But then, the client wanted to double the slide’s size and upgrade it to Black Walnut wood — a higher-quality material.

“So we got 45 feet long now and we’re three feet wide, so two people can very comfortably go side-by-side down there,” Martin said. “And yeah, next thing I knew it was upgraded to Black Walnut … 15-foot rise, it’s a vertical rise. It’s more than a single story height.”

When propped up to the appropriate height, it goes into the rafters of Martin’s workshop on the outskirts of Sierra Vista.

He says the finished slide will be shipped in one piece to its destination this week.

On average, Martin’s projects take anywhere between 3-6 months from design to completion and cost between $10,000 for straight staircases and slides to $130,000-180,000 for a curved slide-stair combo.

Martin’s love of the trade is closely tied to family, as he comes from a family of creators.

“My dad built houses in eastern Pennsylvania most of his life,” said Martin. “So, that’s where I learned the trade, you know, learned all the trades.
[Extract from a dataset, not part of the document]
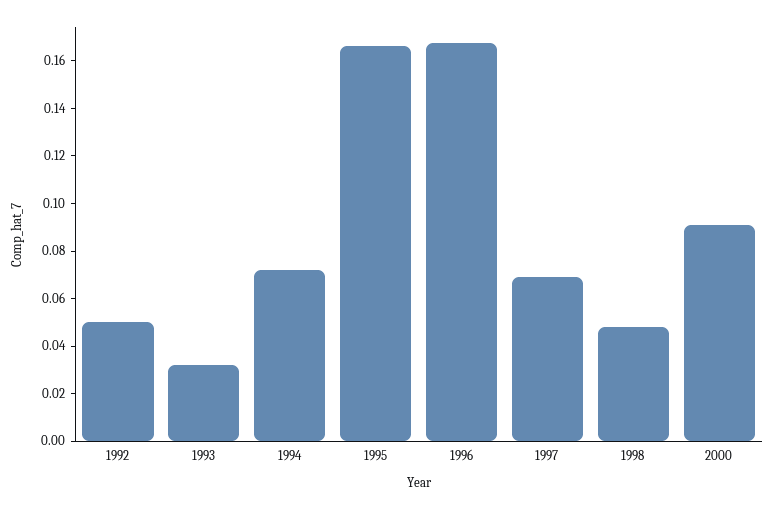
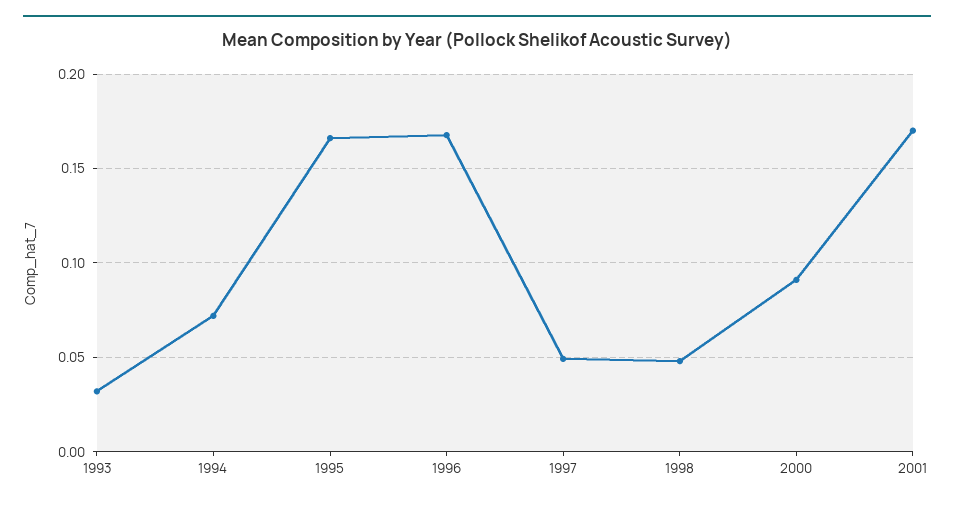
1992: 0.05 -> none
1997: 0.07 -> 0.05
2001: none -> 0.17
And later, ended up running the businesses with my dad — and then for my dad before I’d stepped out and opened my stair shop.”

He opened Top Tread Stairways in 2006 in Sacramento and moved his business to Sierra Vista in 2018.

“It seemed to me that there was a shortage of highly-skilled tradesmen in the west coast, and especially in the stair industry,” he said. “I’d just had this inspiration ‘Someday I’m going to start a stair shop,’ ‘cause I’d seen how they do it in the east coast. And I’d watched them, you know. All the years that we were doing custom homes, I’d order the stairs, I’d watch them build it at different times in the shop, and was very connected.”

As for what’s next for Martin, he’ll be sliding into his next creation as the commissions come in.